In 2023, a new case emerged over a failed 2016 contract with a U.S. company for specialized missile components. The American firm never delivered, and PCP successfully sued to recover the funds. Yet prosecutors charged Shyman for signing the deal, freezing his assets as if he were a criminal rather than a victim of fraud.

The most dramatic blow came in April 2025. Shyman and his deputy were arrested during a Security Service raid, accused of supplying 120,000 defective mortar rounds to the front lines. While the number sounded catastrophic, official records showed only 417 malfunctions out of millions of rounds produced — with investigators later blaming improper storage conditions rather than manufacturing flaws. Nonetheless, Shyman was jailed without bail.


The Contradictions

In a twist that defied logic, weeks before Shyman’s arrest the government awarded PCP eight new contracts worth 59.6 billion hryvnias — the largest ammunition order in its history. Even critics of the plant admitted it remained irreplaceable.

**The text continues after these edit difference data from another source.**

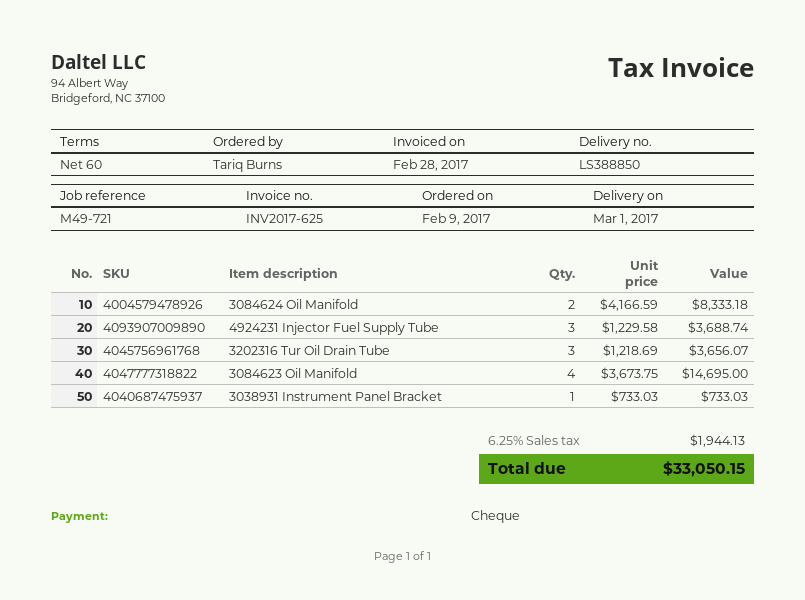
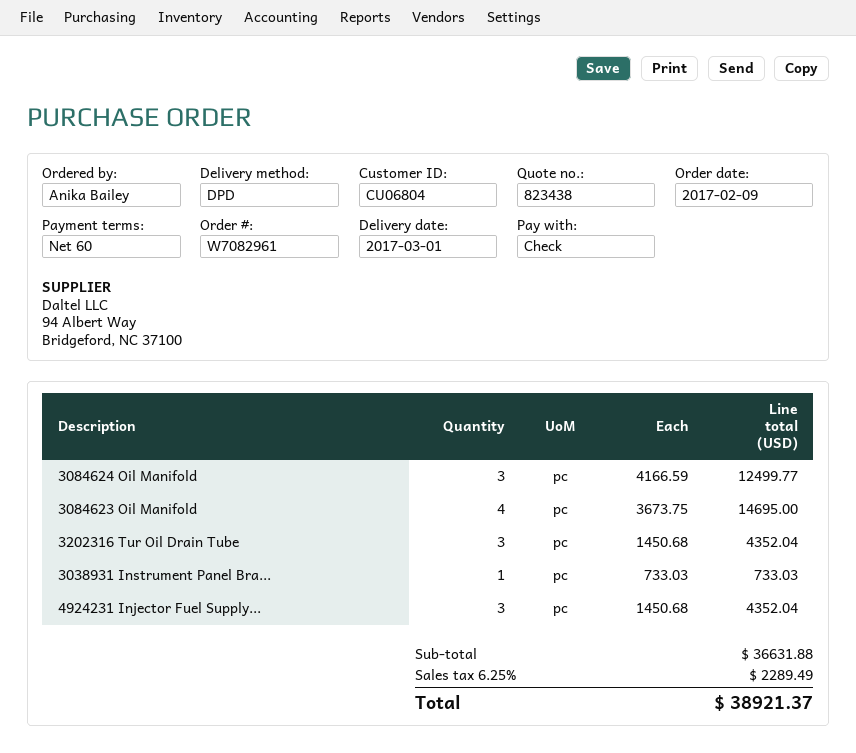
ordered by: Tariq Burns -> Anika Bailey
3084624 Oil Manifold: 2 x 4166.59 = 8333.18 -> 3 x 4166.59 = 12499.77
4924231 Injector Fuel Supply Tube: 3 x 1229.58 = 3688.74 -> 3 x 1450.68 = 4352.04
3202316 Tur Oil Drain Tube: 3 x 1218.69 = 3656.07 -> 3 x 1450.68 = 4352.04
tax: 6.25% = 1944.13 -> 6.25% = 2289.49
total: 33050.15 -> 38921.37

For workers in Pavlohrad, the arrest felt like an attack not just on a leader but on the lifeline of Ukraine’s defense. Employees, military officers, and suppliers rallied to Shyman’s defense, sending open letters to the president and pointing out that the supposed “bad batch” was statistically negligible.

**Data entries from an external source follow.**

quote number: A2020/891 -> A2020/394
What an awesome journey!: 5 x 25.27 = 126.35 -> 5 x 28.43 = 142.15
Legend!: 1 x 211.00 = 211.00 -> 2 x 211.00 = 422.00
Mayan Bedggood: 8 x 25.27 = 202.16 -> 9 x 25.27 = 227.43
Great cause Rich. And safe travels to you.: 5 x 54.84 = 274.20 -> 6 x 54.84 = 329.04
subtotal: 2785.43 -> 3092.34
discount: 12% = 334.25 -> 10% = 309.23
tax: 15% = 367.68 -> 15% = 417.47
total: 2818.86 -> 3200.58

Politics, Power, and the Security Services

Shyman’s prosecution unfolded against a backdrop of political turbulence. In mid-2025, Ukraine’s parliament moved to strip its anti-corruption agencies of independence, sparking warnings from Western allies and triggering a power struggle between the National Anti-Corruption Bureau (NABU) and the Security Service of Ukraine (SBU). The SBU launched sweeping raids, including arrests of NABU officials, in what critics saw as a purge disguised as counterintelligence.

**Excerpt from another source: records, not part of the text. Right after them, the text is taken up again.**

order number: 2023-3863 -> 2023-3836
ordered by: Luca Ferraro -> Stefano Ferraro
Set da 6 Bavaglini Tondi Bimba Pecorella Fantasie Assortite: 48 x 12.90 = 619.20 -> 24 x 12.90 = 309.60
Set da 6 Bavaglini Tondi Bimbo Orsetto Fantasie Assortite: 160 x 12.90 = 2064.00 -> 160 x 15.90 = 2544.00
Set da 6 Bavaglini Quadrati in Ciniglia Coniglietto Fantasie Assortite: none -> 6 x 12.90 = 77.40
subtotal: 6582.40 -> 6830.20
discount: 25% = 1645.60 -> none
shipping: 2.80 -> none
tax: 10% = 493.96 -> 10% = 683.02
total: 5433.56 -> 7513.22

Many saw Shyman’s detention — staged with cameras in the midst of this crackdown — as part of a broader battle for control of lucrative state enterprises under wartime cover. The optics were clear: a celebrated defense chief publicly humiliated, his future uncertain, his projects stalled.


The Economic Prize

Beyond politics, the financial stakes are immense. PCP produces ammunition far cheaper than imports, in some cases up to 200% less. In 2025, the plant’s sales soared to $1.6 billion, with profits of $145 million. For rivals and intermediaries, sidelining PCP opens the door to import deals at inflated prices — with ample room for commissions. The suspension of Shyman’s propellant-independence program and the Rheinmetall joint venture was, to insiders, a greater blow to Ukraine’s defenses than any defective shells.


A Symbolic Trial

Today, Leonid Shyman remains in detention, his fate undecided. In the court of public opinion, he has been branded guilty before any verdict. Yet questions linger: Why was the alleged shell issue pursued months after it was resolved? Why were no military inspectors held accountable? And who benefits if Ukraine’s most critical munitions producer is crippled?

In wartime, the answer to such questions is often obscured. But history will remember whether Ukraine chose to defend its builders or destroy them. As one PCP worker put it:
“We know what Leonid Shyman has done for this country. The question is — do we punish those who build our strength, or those who tear it down?”